+++ SOURCE RECORDS +++

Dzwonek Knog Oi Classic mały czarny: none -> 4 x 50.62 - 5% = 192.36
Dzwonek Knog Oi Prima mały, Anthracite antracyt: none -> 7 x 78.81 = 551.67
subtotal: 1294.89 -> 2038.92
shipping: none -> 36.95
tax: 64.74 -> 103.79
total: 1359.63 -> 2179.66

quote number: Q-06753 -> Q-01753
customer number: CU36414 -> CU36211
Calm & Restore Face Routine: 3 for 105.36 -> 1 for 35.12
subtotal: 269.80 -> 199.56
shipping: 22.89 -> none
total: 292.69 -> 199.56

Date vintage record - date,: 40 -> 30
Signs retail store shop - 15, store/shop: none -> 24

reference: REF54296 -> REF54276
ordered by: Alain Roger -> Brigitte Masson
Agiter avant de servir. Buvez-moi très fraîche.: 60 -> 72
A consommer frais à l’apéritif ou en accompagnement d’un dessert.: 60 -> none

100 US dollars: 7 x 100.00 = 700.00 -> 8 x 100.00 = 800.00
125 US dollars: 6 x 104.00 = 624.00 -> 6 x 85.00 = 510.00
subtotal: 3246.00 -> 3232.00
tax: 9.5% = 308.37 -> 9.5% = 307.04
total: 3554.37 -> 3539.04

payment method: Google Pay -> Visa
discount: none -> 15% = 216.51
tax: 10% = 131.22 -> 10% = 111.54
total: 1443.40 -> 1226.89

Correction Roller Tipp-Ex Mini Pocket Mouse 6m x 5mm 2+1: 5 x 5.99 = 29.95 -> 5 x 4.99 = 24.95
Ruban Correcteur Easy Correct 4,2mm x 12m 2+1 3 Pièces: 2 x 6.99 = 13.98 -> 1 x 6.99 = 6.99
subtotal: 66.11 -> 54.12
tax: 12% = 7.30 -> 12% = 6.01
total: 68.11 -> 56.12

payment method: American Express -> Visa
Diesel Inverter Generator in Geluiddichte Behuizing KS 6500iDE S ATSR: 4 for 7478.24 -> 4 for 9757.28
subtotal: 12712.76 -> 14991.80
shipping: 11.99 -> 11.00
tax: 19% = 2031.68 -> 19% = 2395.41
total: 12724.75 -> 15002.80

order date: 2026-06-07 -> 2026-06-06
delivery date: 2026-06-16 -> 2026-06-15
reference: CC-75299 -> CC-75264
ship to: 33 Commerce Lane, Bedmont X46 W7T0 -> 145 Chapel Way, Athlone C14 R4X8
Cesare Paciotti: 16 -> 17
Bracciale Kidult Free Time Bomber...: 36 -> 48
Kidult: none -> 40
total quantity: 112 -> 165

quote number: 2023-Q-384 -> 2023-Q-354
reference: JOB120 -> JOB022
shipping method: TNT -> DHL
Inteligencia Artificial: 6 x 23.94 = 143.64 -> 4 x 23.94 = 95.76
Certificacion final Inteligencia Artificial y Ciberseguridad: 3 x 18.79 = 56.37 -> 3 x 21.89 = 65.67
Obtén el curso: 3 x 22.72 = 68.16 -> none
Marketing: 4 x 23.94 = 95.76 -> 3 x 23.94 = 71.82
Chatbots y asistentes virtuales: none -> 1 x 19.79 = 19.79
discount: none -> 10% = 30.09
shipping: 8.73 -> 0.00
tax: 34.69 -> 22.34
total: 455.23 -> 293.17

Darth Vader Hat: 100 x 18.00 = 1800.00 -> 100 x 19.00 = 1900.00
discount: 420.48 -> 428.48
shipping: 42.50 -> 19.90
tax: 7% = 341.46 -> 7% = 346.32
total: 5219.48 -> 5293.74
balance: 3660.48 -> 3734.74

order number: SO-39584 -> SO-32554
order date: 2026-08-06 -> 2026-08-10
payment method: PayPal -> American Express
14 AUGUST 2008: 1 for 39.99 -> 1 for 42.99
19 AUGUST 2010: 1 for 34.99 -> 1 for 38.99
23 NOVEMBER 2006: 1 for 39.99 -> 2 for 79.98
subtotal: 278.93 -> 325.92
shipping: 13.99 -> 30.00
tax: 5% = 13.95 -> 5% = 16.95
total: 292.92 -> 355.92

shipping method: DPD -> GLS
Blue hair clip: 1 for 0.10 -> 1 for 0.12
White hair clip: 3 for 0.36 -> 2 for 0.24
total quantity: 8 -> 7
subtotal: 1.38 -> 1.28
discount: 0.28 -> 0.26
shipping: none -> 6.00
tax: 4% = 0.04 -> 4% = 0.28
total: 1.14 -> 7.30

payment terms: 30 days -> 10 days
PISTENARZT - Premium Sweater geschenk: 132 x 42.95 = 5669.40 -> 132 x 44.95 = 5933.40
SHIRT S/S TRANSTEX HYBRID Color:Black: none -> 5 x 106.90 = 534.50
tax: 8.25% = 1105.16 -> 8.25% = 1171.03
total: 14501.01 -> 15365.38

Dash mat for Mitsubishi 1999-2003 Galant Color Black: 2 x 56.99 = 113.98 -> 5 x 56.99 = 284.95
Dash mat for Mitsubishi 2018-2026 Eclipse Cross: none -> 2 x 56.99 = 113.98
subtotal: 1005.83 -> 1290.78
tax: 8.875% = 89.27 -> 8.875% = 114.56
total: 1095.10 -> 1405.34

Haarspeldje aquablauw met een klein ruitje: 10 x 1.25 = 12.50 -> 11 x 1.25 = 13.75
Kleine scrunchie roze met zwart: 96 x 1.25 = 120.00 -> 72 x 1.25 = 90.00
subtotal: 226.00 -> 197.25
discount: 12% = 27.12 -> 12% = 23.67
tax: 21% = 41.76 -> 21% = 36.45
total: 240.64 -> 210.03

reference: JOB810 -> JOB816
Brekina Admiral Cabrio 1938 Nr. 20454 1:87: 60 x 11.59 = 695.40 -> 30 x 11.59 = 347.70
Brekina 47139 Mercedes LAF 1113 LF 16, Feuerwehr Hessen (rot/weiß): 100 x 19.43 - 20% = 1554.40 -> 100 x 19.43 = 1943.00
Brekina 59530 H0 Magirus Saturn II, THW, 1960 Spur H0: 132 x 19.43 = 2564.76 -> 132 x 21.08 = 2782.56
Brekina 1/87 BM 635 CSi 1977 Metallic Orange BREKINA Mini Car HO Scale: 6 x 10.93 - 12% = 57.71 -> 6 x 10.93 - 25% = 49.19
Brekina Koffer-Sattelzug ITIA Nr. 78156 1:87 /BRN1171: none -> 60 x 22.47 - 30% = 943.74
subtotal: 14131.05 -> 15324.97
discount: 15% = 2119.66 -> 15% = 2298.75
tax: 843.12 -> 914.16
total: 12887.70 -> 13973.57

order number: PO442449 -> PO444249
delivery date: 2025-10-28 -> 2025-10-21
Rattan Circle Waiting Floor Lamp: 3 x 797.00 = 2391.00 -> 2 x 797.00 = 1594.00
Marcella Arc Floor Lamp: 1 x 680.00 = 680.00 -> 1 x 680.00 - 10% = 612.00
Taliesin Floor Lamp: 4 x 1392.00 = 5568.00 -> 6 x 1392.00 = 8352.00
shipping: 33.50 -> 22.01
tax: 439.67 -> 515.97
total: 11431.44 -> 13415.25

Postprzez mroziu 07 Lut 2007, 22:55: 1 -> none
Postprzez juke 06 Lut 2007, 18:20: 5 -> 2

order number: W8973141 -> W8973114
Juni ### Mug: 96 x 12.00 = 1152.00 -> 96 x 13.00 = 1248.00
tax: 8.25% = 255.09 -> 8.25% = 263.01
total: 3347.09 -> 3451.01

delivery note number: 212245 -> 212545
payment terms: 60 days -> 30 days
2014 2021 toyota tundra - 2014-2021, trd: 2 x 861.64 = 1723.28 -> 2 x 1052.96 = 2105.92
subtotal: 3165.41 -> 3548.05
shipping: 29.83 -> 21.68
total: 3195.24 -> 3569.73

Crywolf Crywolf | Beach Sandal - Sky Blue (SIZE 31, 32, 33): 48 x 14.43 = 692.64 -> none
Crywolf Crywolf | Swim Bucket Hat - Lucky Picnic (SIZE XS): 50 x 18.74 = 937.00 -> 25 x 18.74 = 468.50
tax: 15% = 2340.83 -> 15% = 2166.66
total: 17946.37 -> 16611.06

+++

**PROBLEM TO SOLVE:**
Up to and including the line that holds "shipping: 22.89 -> none", reproduce the records above exactly from their first line, and give nothing else.

**WRITTEN REPLY:**
Dzwonek Knog Oi Classic mały czarny: none -> 4 x 50.62 - 5% = 192.36
Dzwonek Knog Oi Prima mały, Anthracite antracyt: none -> 7 x 78.81 = 551.67
subtotal: 1294.89 -> 2038.92
shipping: none -> 36.95
tax: 64.74 -> 103.79
total: 1359.63 -> 2179.66

quote number: Q-06753 -> Q-01753
customer number: CU36414 -> CU36211
Calm & Restore Face Routine: 3 for 105.36 -> 1 for 35.12
subtotal: 269.80 -> 199.56
shipping: 22.89 -> none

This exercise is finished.